Mehmet Barlas’ı aylar önce evinde ziyaret ettiğimde birkaç kritik ameliyatın izlerini henüz üzerinden atamamıştı; onu o halde gördüğümde en fazla şaşırdığım, o hasta haliyle nasıl olup da yazılarını aksatmadığıydı.
Yazarlık böyle bir şey. Hastalıklar da, dışarıdan müdahalelerle kaleminin elinden alınmak istenmesi de yazarı alışkanlıklarından uzak tutmaya yetmiyor. Epey bir suskunluk döneminden sonra yeniden siyasi yazılarla okuyucu karşısına çıkan bir başka yazar da, “Okurlardan uzak kaldığım dönemde de her gün bir şeyler yazdım, ama yayımlamadım”anlamına gelen bir açıklama yaptı.
Herhalde yazdığı doğrudur; ancak insan düşüncelerini kâğıda dökünce onu başkalarıyla paylaşmadan nasıl durabilir?
Ben duramadım işte.
Hayati soru Barlas’tan geldi
Yazıma Mehmet Barlas’la başlamamın sebebi, onun “Bu kadar çok düşmanı acaba nasıl ürettik?” başlıklı bugünkü yazısı.
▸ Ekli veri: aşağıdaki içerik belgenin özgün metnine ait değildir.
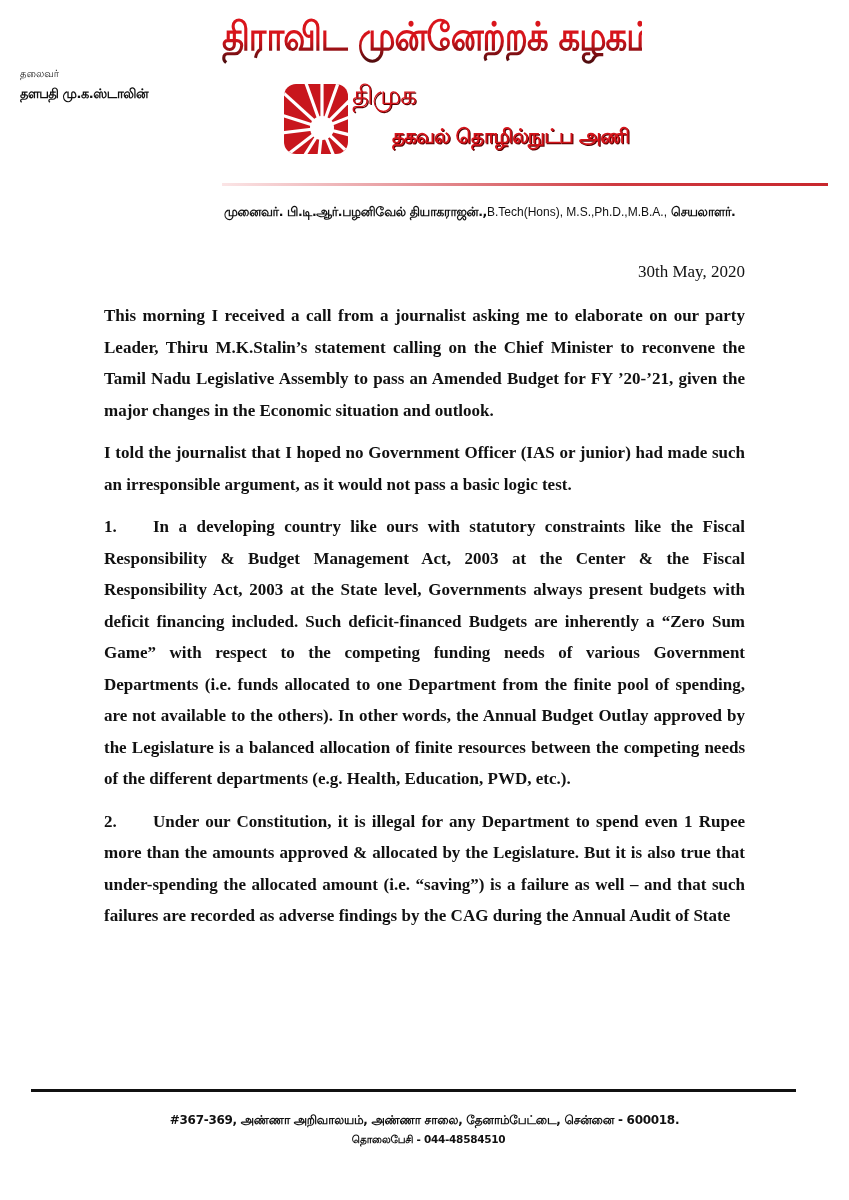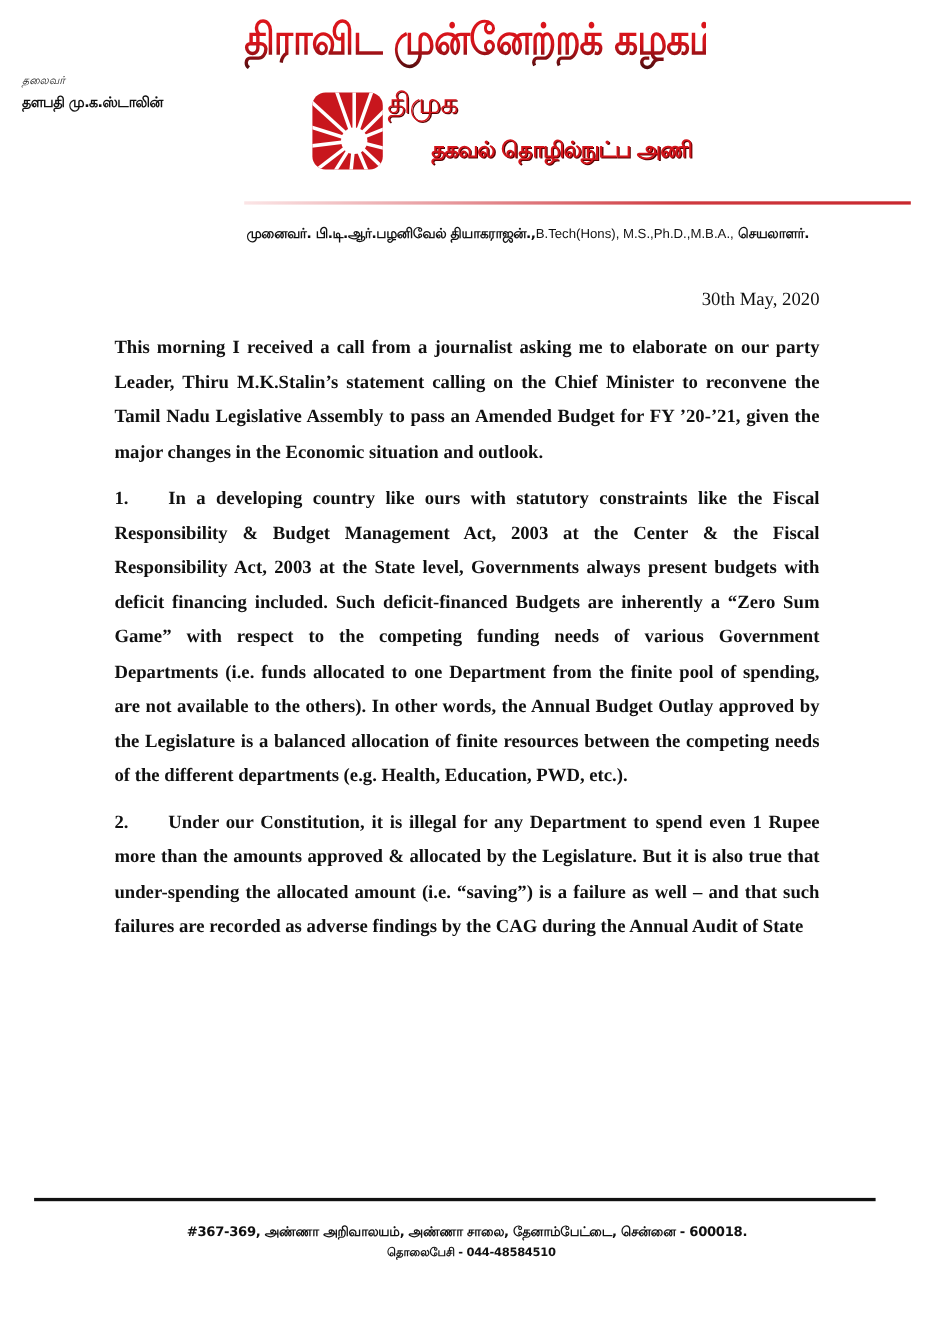--- a/index.html
+++ b/index.html
@@ -35,21 +35,20 @@
       color: transparent;
       transform: scaleY(1.15);
       transform-origin: top left;
     }
     .leader-title {
       left: 20px;
       top: 68px;
       font-family: "DejaVu Sans", sans-serif;
       font-size: 10px;
       color: #222;
-      font-style: italic;
     }
     .leader-name {
       left: 20px;
       top: 86px;
       font-family: "DejaVu Sans", sans-serif;
       font-weight: bold;
       font-size: 13px;
       letter-spacing: -0.5px;
       color: #111;
     }
@@ -207,20 +206,21 @@
   <div class="abs secretary-line">
     <span>முனைவர். பி.டி.ஆர்.பழனிவேல் தியாகராஜன்.,</span><span class="quals">B.Tech(Hons), M.S.,Ph.D.,M.B.A.,</span><span> செயலாளர்.</span>
   </div>
 </header>
 
 <main>
   <div class="abs date">30th May, 2020</div>
 
   <div class="abs letter-body">
     <p>This morning I received a call from a journalist asking me to elaborate on our party Leader, Thiru M.K.Stalin’s statement calling on the Chief Minister to reconvene the Tamil Nadu Legislative Assembly to pass an Amended  Budget for FY ’20-’21, given the major changes in the Economic situation and outlook.</p>
+    <p>I told the journalist that I hoped no Government Officer (IAS or junior) had made such an irresponsible argument, as it would not pass a basic logic test.</p>
     <p><span class="num">1.</span><span>In a developing country like ours with statutory constraints like the Fiscal Responsibility &amp; Budget Management Act, 2003 at the Center &amp; the Fiscal Responsibility Act, 2003 at the State level, Governments always present budgets with deficit financing included. Such deficit-financed Budgets are inherently a “Zero Sum Game” with respect to the competing funding needs of various Government Departments (i.e. funds allocated to one Department from the finite pool of spending, are not available to the others). In other words, the Annual Budget Outlay approved by the Legislature is a balanced allocation of finite resources between the competing needs of the different departments (e.g. Health, Education, PWD, etc.).</span></p>
     <p><span class="num">2.</span><span>Under our Constitution, it is illegal for any Department to spend even 1 Rupee more than the amounts approved &amp; allocated by the Legislature. But it is also true that under-spending the allocated amount (i.e. “saving”) is a failure as well – and that such failures are recorded as adverse findings by the CAG during the Annual Audit of State</span></p>
   </div>
 </main>
 
 <footer>
   <div class="abs footer-rule"></div>
   <div class="abs footer-address">#367-369, அண்ணா அறிவாலயம், அண்ணா சாலை, தேனாம்பேட்டை, சென்னை - 600018.</div>
   <div class="abs footer-phone">தொலைபேசி - 044-48584510</div>
 </footer>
Girişi şöyle yazının; okuyalım:
“Defalarca anlatılsa da anlamakta zorlandığımız bir dramatik tablo var ortada… Dost ve müttefik olarak bildiğimiz ülkeler, şu anda neden Türkiye’nin düşmanlarıymış gibi davranıyorlar?
Türkiye’de devlet kurumlarına sızarak Humeyni modeli bir darbe projesini tezgaha koyduğu artık kanıtlanmış olan Fetullah Gülen neden hâlâ Amerika Birleşik Devletleri tarafından himaye ediliyor? Türkiye’de halkın üzerine ateş ederek bir darbe teşebbüsüne karışan hainlere, neden Batı Avrupa ülkeleri tarafından sığınma hakkı tanınıyor?
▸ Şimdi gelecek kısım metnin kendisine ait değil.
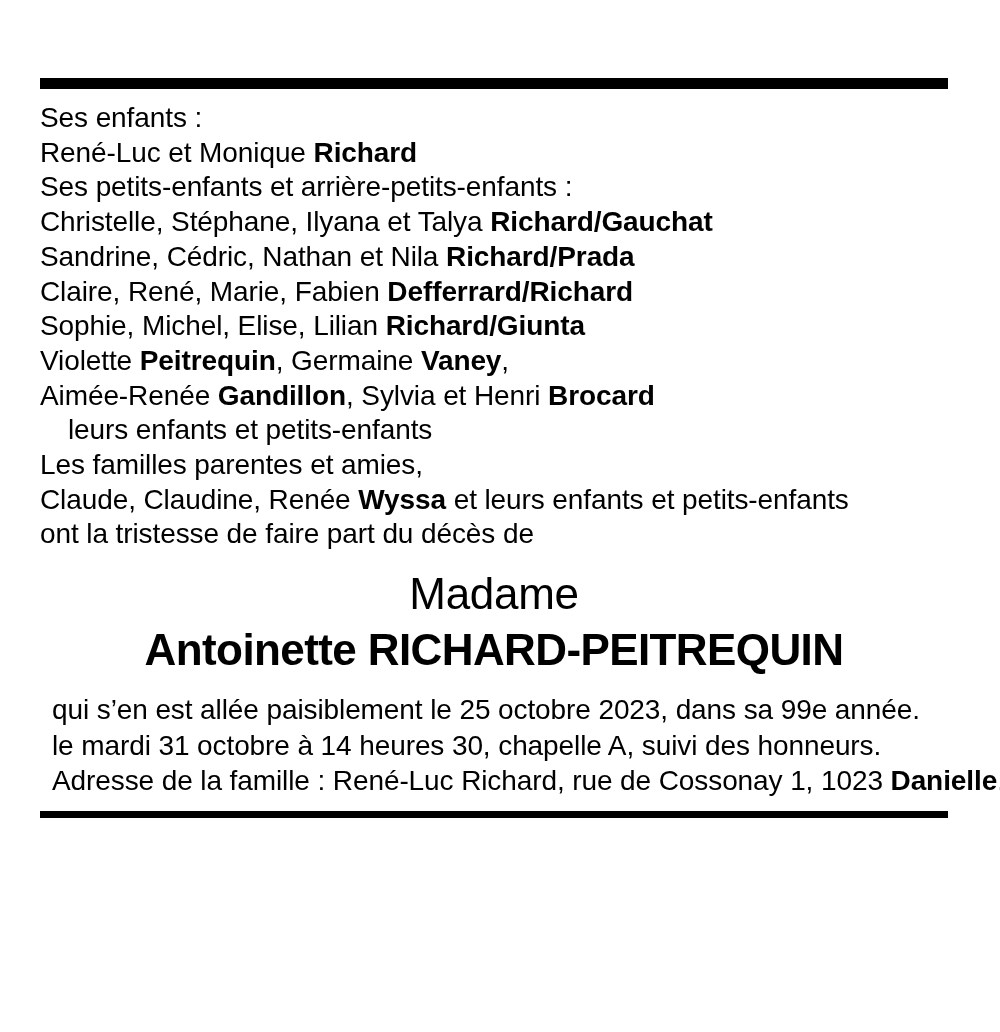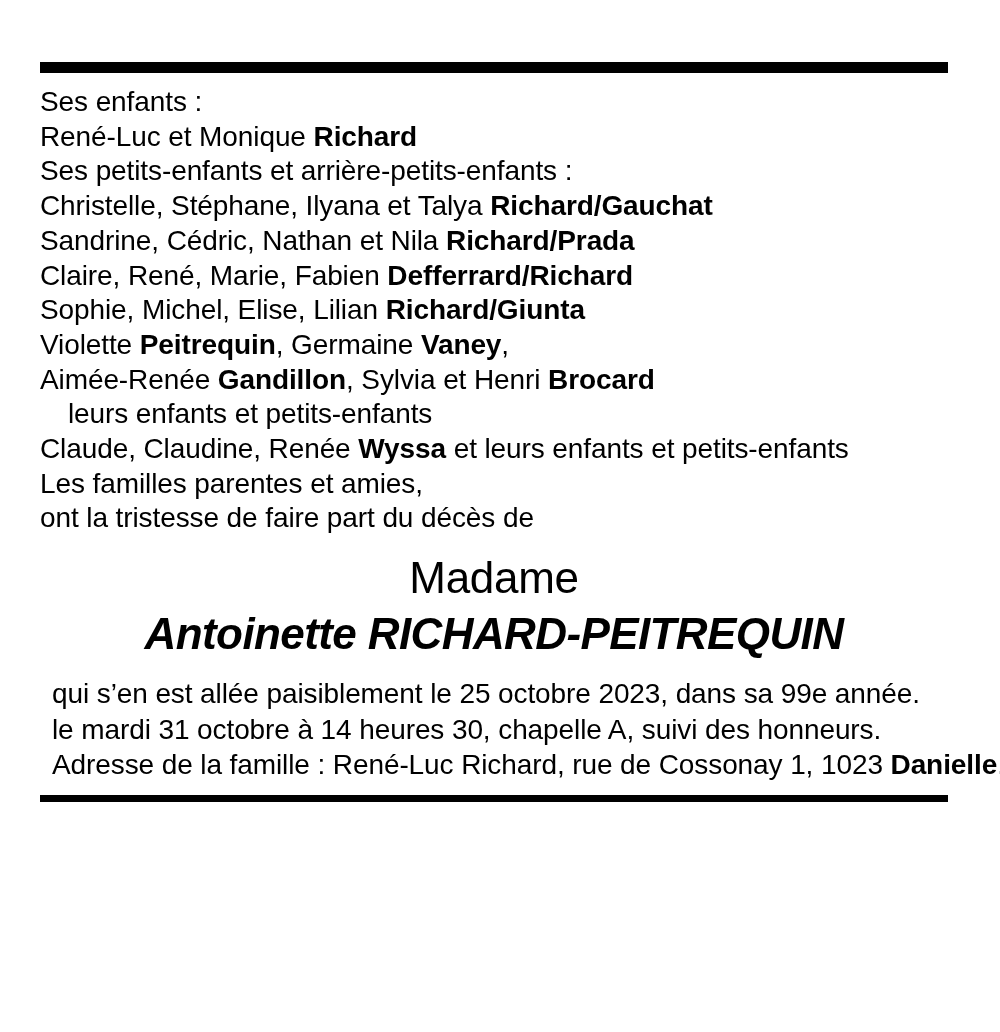--- a/index.html
+++ b/index.html
@@ -10,21 +10,21 @@
   body {
     width: 1000px;
     height: 1032px;
     font-family: "Liberation Sans", sans-serif;
     color: #000000;
     overflow: hidden;
   }
   .notice {
     position: absolute;
     left: 40px;
-    top: 62px;
+    top: 78px;
     width: 908px;
   }
   .rule-top {
     height: 11px;
     background: #000000;
     width: 100%;
   }
   .rule-bottom {
     height: 7px;
     background: #000000;
@@ -55,21 +55,20 @@
     font-size: 44px;
     font-weight: normal;
     line-height: 56px;
     letter-spacing: -0.3px;
   }
   .deceased .name {
     font-size: 44px;
     font-weight: bold;
     line-height: 56px;
     letter-spacing: -0.6px;
-    font-style: italic;
   }
   .closing {
     padding-top: 6px;
     margin-left: 12px;
   }
   .closing .line {
     line-height: 35.5px;
   }
 </style>
 </head>
@@ -83,22 +82,22 @@
         <div class="line"><span>Ses enfants :</span></div>
         <div class="line"><span>René-Luc et Monique </span><b>Richard</b></div>
         <div class="line"><span>Ses petits-enfants et arrière-petits-enfants :</span></div>
         <div class="line"><span>Christelle, Stéphane, Ilyana et Talya </span><b>Richard/Gauchat</b></div>
         <div class="line"><span>Sandrine, Cédric, Nathan et Nila </span><b>Richard/Prada</b></div>
         <div class="line"><span>Claire, René, Marie, Fabien </span><b>Defferrard/Richard</b></div>
         <div class="line"><span>Sophie, Michel, Elise, Lilian </span><b>Richard/Giunta</b></div>
         <div class="line"><span>Violette </span><b>Peitrequin</b><span>, Germaine </span><b>Vaney</b><span>,</span></div>
         <div class="line"><span>Aimée-Renée </span><b>Gandillon</b><span>, Sylvia et Henri </span><b>Brocard</b></div>
         <div class="line indent"><span>leurs enfants et petits-enfants</span></div>
+        <div class="line"><span>Les familles parentes et amies,</span></div>
         <div class="line"><span>Claude, Claudine, Renée </span><b>Wyssa</b><span> et leurs enfants et petits-enfants</span></div>
-        <div class="line"><span>Les familles parentes et amies,</span></div>
         <div class="line"><span>ont la tristesse de faire part du décès de</span></div>
       </div>
   </div>
 
   <div class="deceased">
     <div class="title">Madame</div>
     <div class="name">Antoinette RICHARD-PEITREQUIN</div>
   </div>
 
   <div class="closing">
Daha da dramatik tablolar var gündemde… Türkiye’nin seçilmiş hükümeti ve Cumhurbaşkanı, Batı medyasınca adeta Stalin’miş ya da Çavuşesku’ymuş gibi sunuluyor. Sanki Soğuk Savaş devam etmekte ve Türkiye de şu anda Demir Perde’nin ötesindeki totaliter rejimle yönetilen bir ülke…
Türkiye’de Mısır’dakine benzer bir darbe başarıya ulaşsa ve Cumhurbaşkanı Erdoğan’ın yerine Sisi benzeri bir darbeci getirilse, dost ve müttefik olarak bildiğimiz ülkeler bayram yapmaya hazır durumdalar.”
Türkiye’nin bir ara ‘değerli yalnızlık’ diye adı da konulmuş bir durumda bulunduğu ortada. Türkiye’yi yöneten kadronun tezleri ülke içerisinde kendisine geniş bir kabul zemini bulmaya devam ettiği halde, aynı tezler sınırlarımız dışında ilgi görmüyor.
Suriye ve Irak’la ilgili söylemler bile…
Washington’a her uğrayan Türk siyasetçi ‘stratejik ortak’ bir ülkenin temsilcisi muamelesi görürdü; o günler geride kaldığı gibi, ABD’nin Ankara Büyükelçisi John Bass, Uluslararası Af Örgütü’nün ülkemizdeki ofisini ziyaret edip, her biri ayrı bir uyarıyı elindeki kartonla ifade eden bir grup arasında, üzerinde “Türkiye: Tüm insan hakları savunucularını serbest bırak”yazan bir uyarıyla poz veriyor.